# ASSIGNMENT:
The task calls for each line of the records below in which the word "Plug" appears.

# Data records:
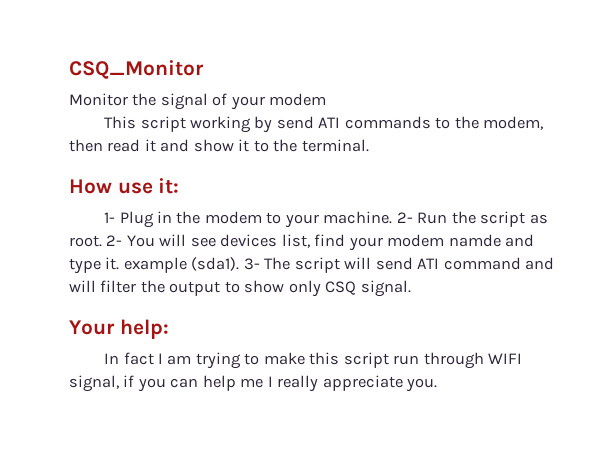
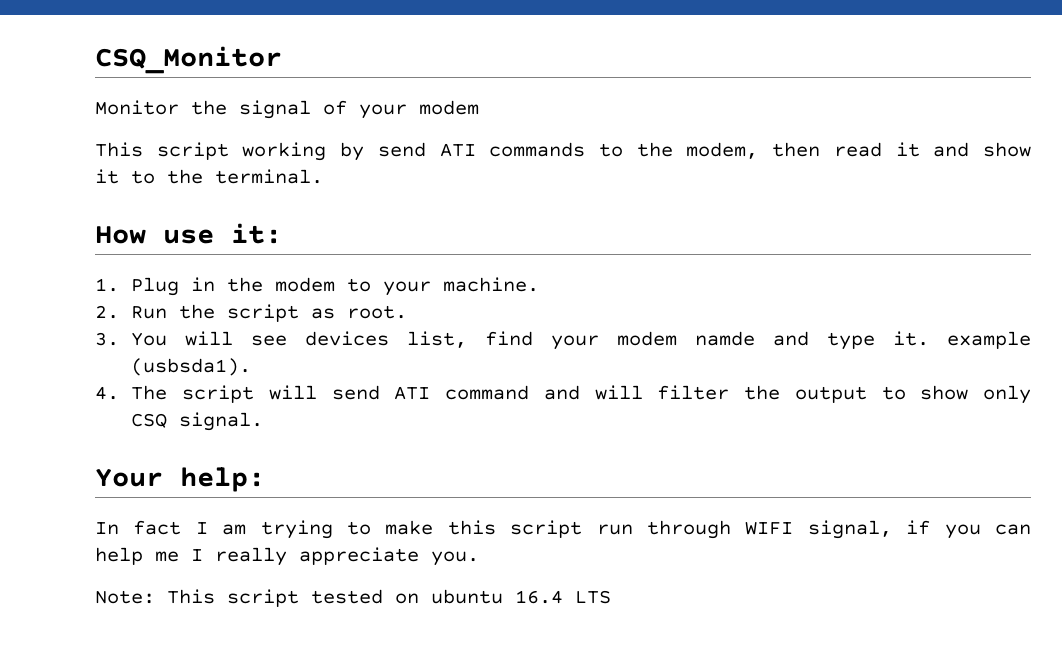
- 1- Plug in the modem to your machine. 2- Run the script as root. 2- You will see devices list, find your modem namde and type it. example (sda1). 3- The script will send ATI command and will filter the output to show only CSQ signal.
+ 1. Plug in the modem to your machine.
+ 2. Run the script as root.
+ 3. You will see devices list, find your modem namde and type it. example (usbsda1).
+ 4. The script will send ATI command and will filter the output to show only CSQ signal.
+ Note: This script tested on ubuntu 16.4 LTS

==

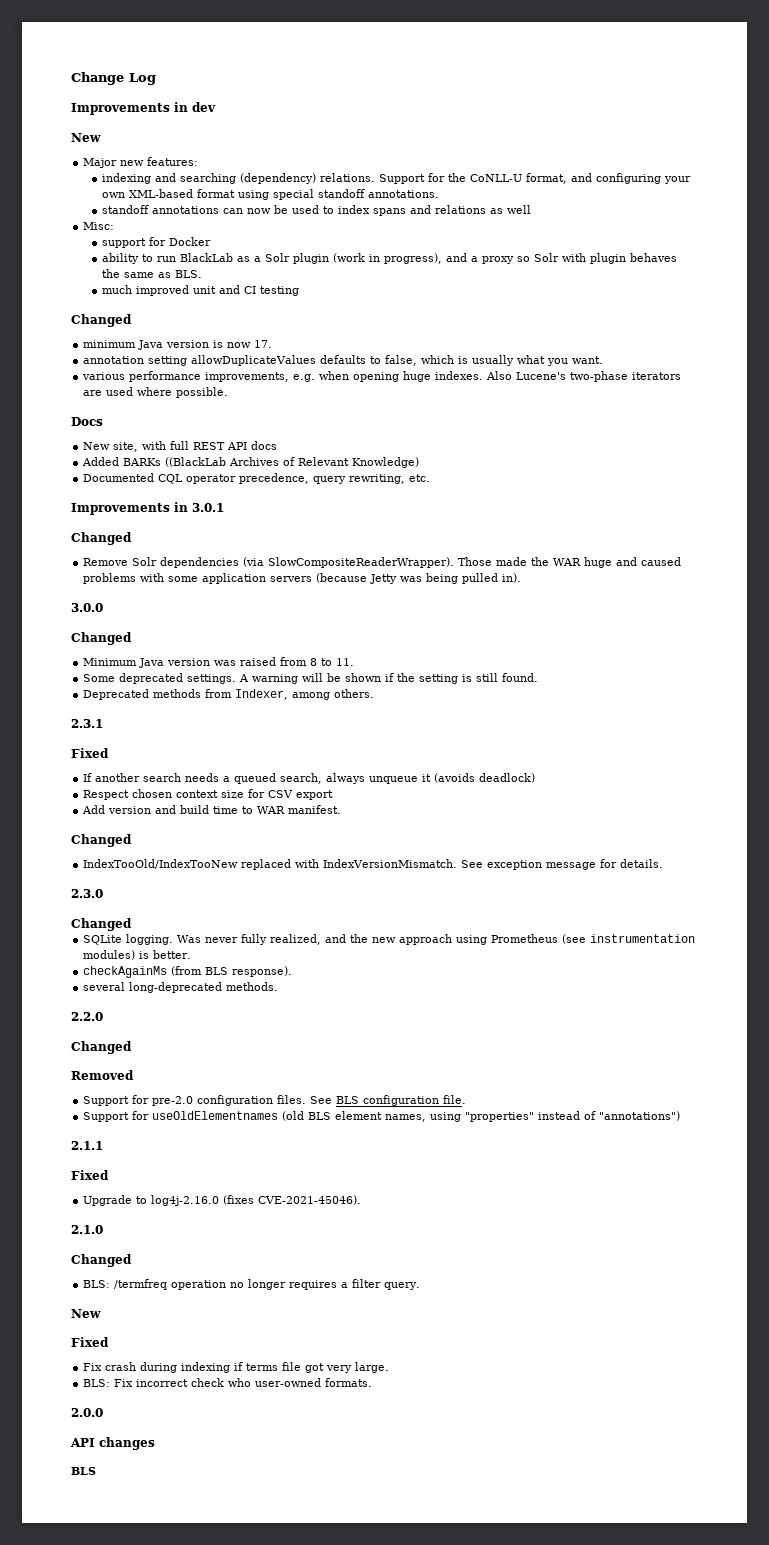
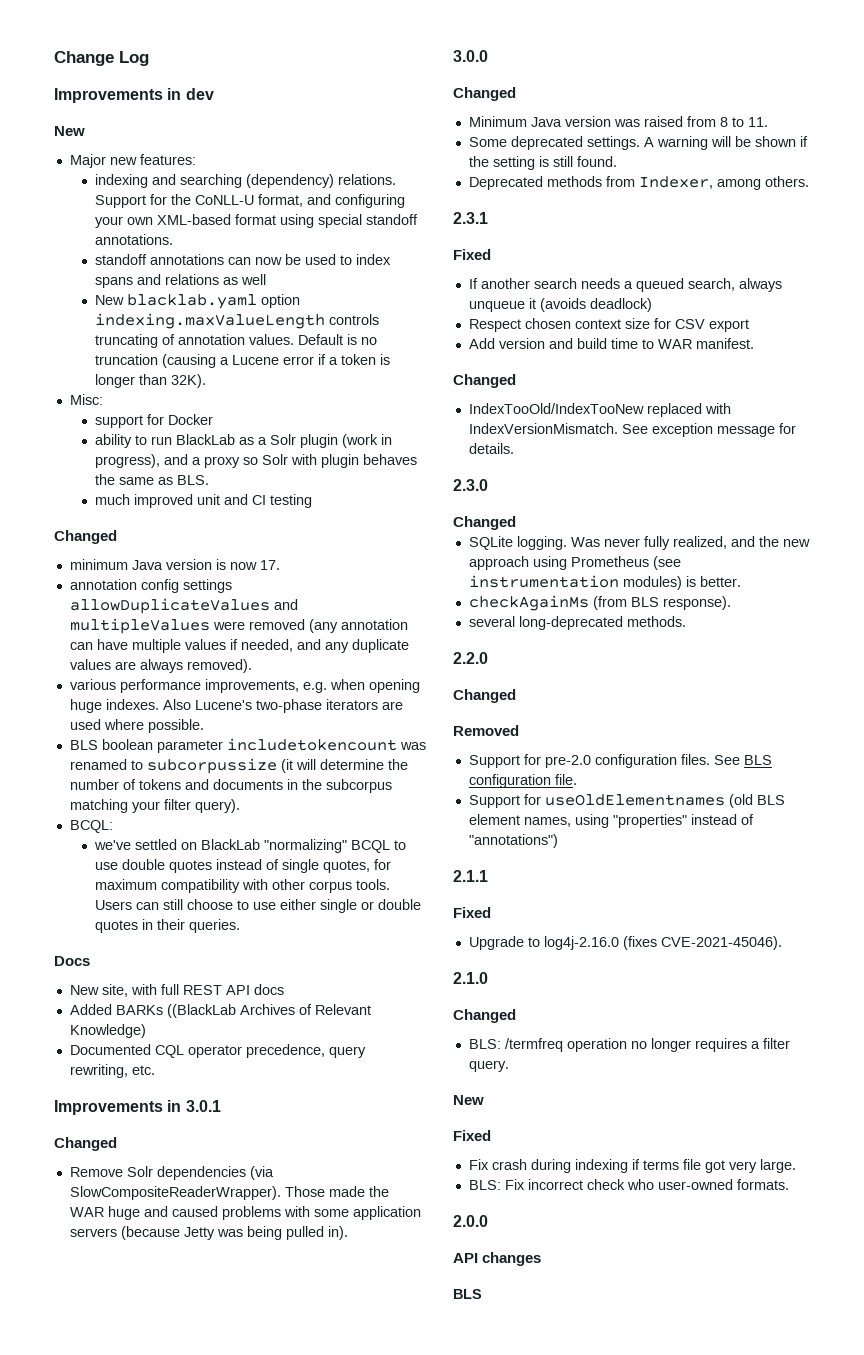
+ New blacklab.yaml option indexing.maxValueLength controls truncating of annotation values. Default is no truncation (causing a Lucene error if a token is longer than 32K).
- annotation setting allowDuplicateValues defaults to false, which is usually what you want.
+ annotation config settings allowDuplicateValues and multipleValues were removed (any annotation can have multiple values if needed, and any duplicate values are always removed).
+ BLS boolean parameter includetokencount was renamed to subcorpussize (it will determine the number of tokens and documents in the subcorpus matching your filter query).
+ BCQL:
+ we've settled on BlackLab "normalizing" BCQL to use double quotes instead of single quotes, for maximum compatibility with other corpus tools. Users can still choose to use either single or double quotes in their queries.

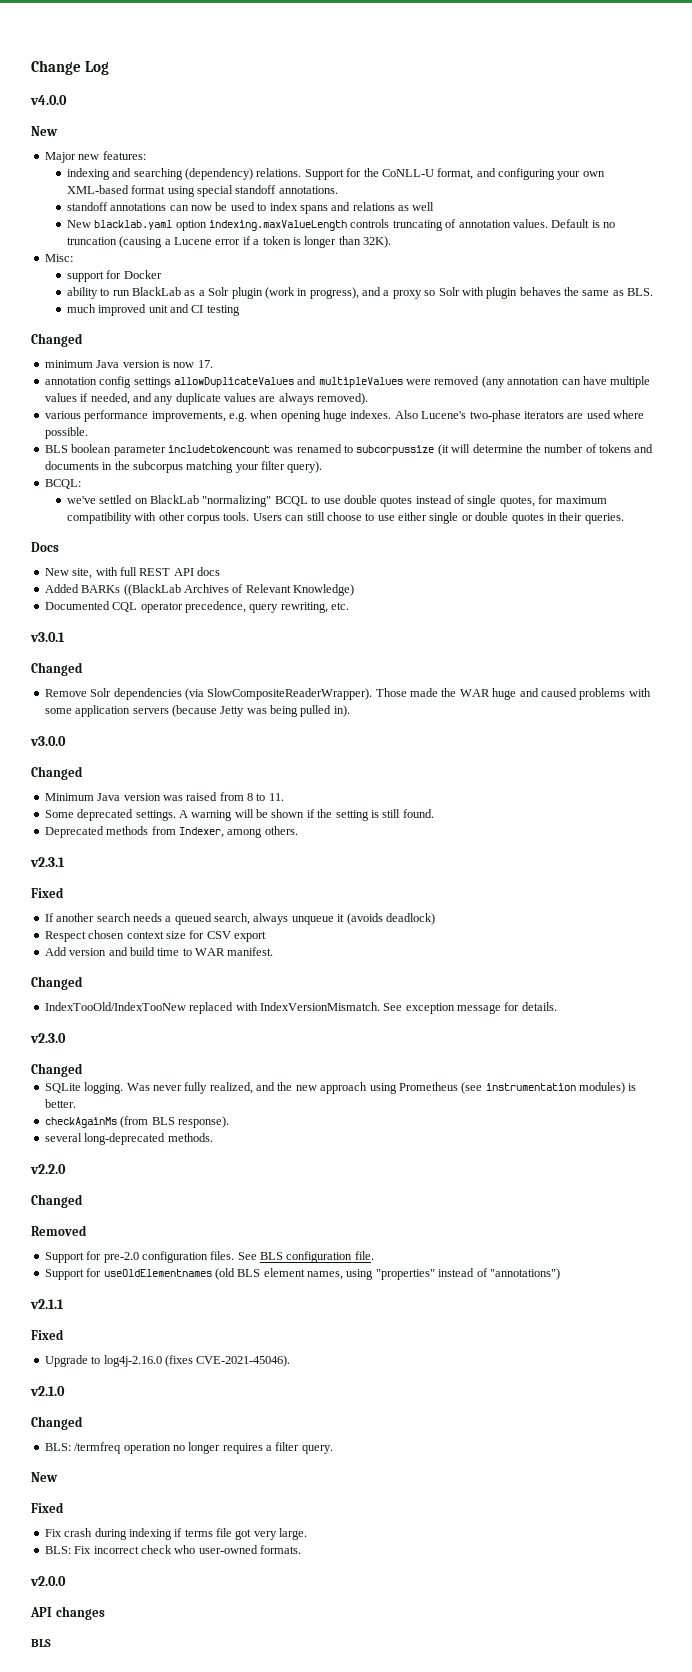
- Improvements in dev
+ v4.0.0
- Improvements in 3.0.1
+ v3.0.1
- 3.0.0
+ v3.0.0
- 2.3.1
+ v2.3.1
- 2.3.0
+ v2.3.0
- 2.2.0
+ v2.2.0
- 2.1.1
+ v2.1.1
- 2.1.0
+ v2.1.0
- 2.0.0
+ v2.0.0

==

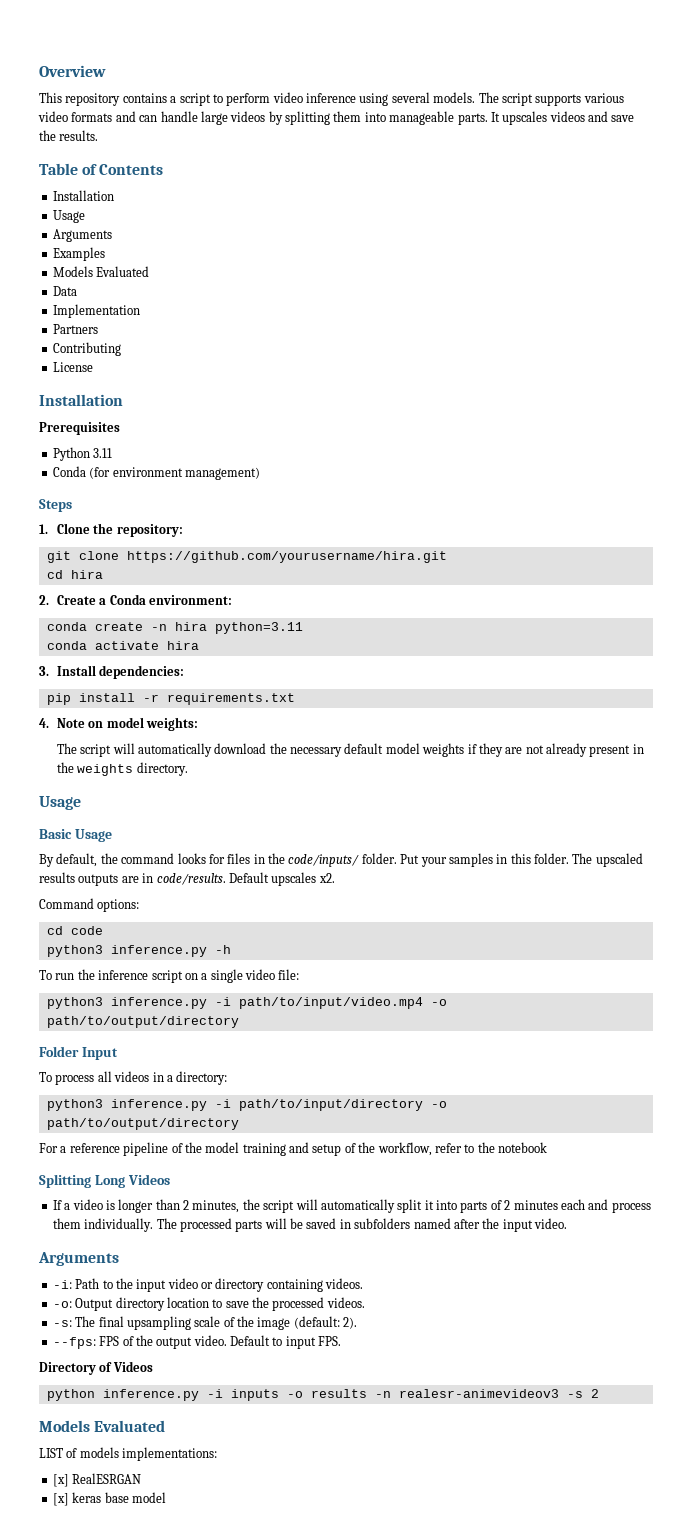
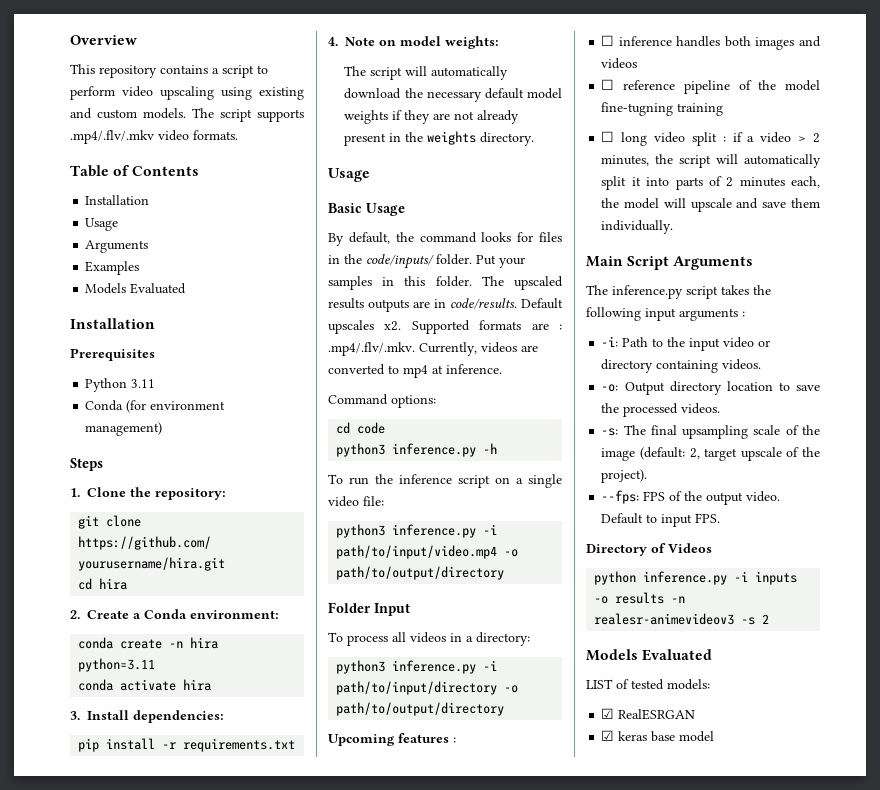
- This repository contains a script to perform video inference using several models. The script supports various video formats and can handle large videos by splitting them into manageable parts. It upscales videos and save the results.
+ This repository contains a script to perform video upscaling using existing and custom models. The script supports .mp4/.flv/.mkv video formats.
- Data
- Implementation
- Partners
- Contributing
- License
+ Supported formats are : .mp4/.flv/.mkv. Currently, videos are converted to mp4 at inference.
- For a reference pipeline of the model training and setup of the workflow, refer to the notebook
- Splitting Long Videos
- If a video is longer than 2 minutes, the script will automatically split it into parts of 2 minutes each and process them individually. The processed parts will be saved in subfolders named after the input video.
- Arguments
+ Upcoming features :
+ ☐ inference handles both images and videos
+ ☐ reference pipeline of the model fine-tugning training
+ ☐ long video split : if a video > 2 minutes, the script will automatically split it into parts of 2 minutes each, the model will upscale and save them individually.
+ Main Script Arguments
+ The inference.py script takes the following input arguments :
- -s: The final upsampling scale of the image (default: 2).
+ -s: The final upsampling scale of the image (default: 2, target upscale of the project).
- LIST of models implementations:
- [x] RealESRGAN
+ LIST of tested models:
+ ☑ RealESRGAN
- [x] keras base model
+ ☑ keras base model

# COMPLETED TASK:
- 1- Plug in the modem to your machine. 2- Run the script as root. 2- You will see devices list, find your modem namde and type it. example (sda1). 3- The script will send ATI command and will filter the output to show only CSQ signal.
+ 1. Plug in the modem to your machine.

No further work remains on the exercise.